[Items listed in a dataset]
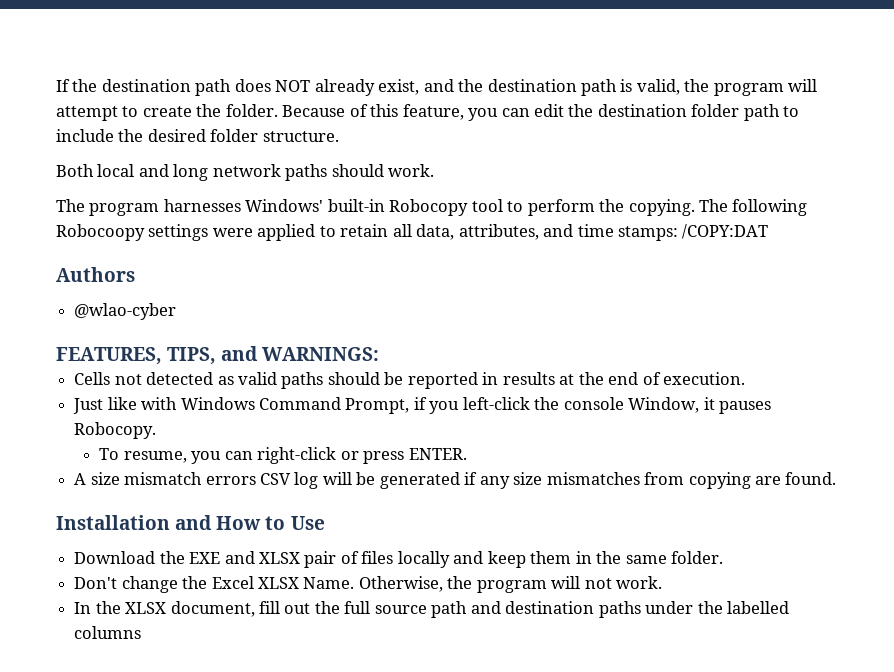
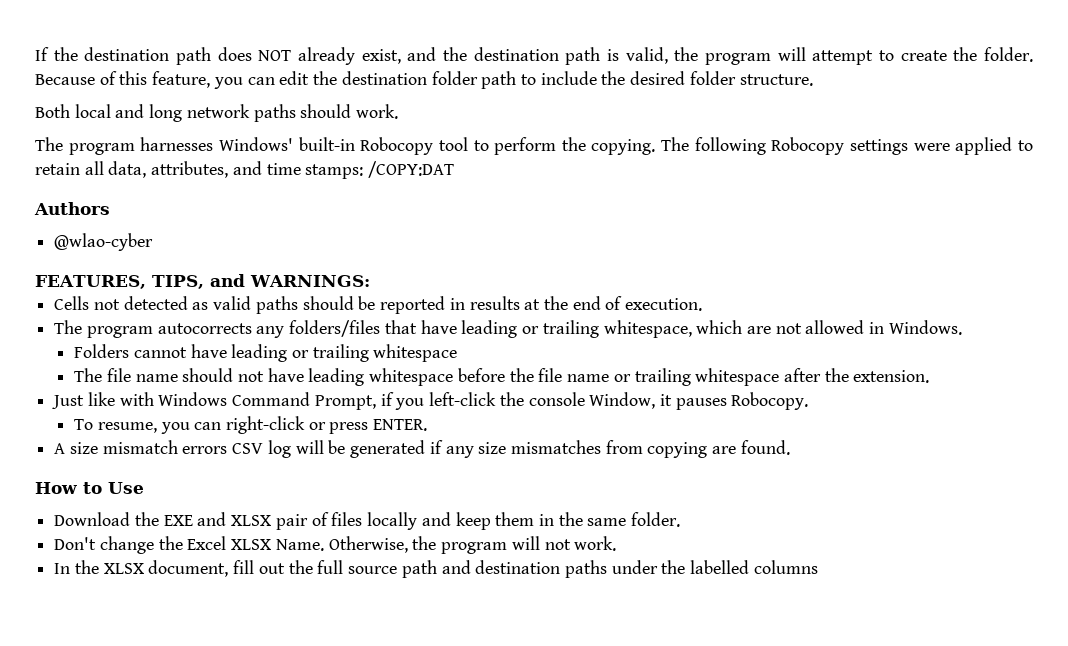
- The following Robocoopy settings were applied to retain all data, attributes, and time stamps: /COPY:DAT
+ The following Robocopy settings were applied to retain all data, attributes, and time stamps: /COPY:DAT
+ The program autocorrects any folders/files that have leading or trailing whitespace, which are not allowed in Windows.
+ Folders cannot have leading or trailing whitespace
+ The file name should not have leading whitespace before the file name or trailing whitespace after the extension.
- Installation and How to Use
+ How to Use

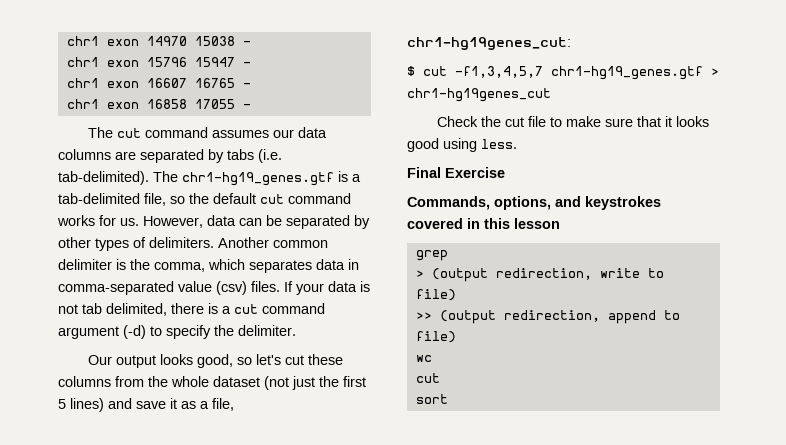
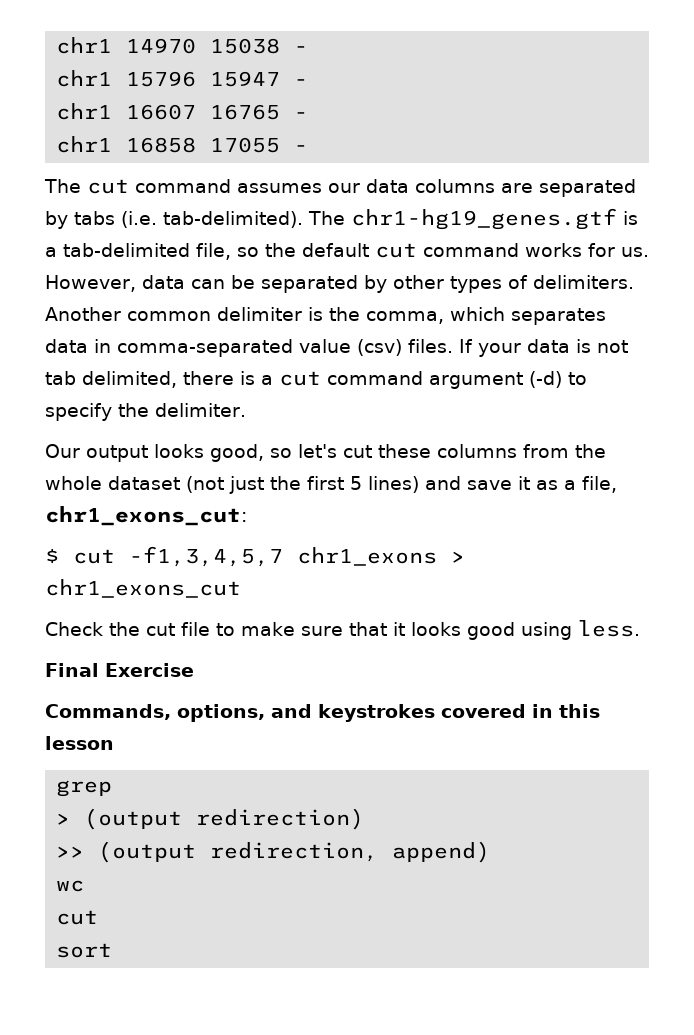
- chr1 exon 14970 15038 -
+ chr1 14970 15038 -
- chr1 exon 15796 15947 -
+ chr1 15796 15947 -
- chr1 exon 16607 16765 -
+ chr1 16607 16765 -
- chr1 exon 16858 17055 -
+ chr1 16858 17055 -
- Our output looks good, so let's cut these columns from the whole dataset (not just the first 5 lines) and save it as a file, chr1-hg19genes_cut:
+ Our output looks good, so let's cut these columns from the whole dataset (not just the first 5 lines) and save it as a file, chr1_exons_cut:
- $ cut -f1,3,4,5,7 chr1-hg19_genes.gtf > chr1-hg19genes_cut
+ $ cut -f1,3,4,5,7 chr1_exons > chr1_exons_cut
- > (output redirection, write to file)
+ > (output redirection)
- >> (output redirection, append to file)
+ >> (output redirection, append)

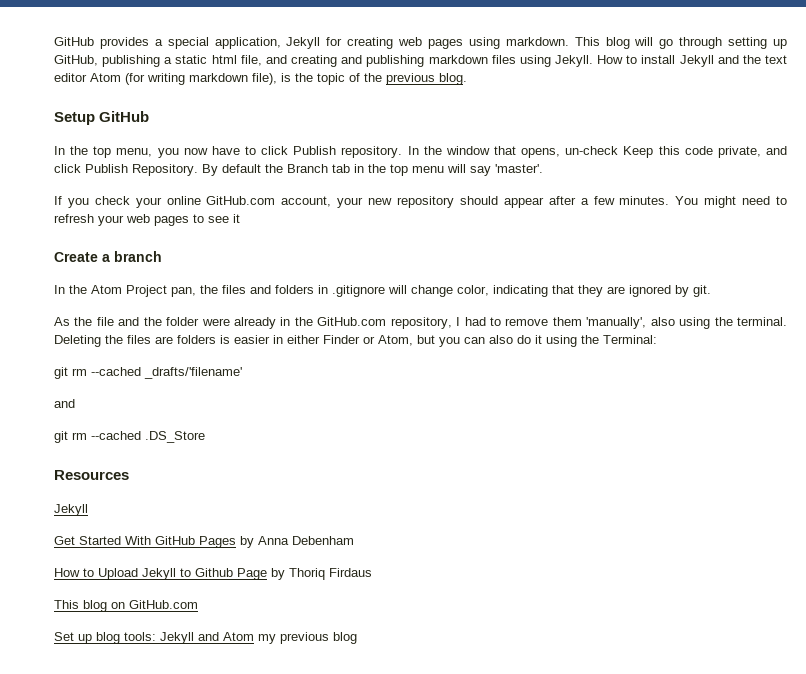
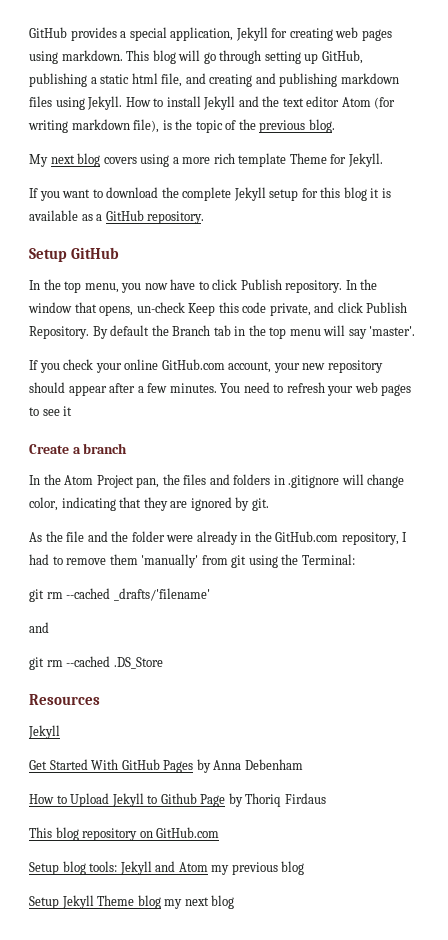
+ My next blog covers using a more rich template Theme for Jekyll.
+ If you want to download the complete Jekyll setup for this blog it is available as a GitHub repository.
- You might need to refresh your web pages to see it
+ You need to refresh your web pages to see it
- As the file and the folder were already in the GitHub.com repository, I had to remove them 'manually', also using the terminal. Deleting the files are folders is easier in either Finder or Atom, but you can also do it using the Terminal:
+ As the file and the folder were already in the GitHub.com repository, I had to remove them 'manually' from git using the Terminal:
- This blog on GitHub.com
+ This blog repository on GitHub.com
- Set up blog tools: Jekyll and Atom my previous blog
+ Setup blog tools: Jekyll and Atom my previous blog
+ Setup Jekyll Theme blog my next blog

- Problem details: Which lines above hold the string "stamps"? Please copy all of them.

- Solution to this task:
- The following Robocoopy settings were applied to retain all data, attributes, and time stamps: /COPY:DAT
+ The following Robocopy settings were applied to retain all data, attributes, and time stamps: /COPY:DAT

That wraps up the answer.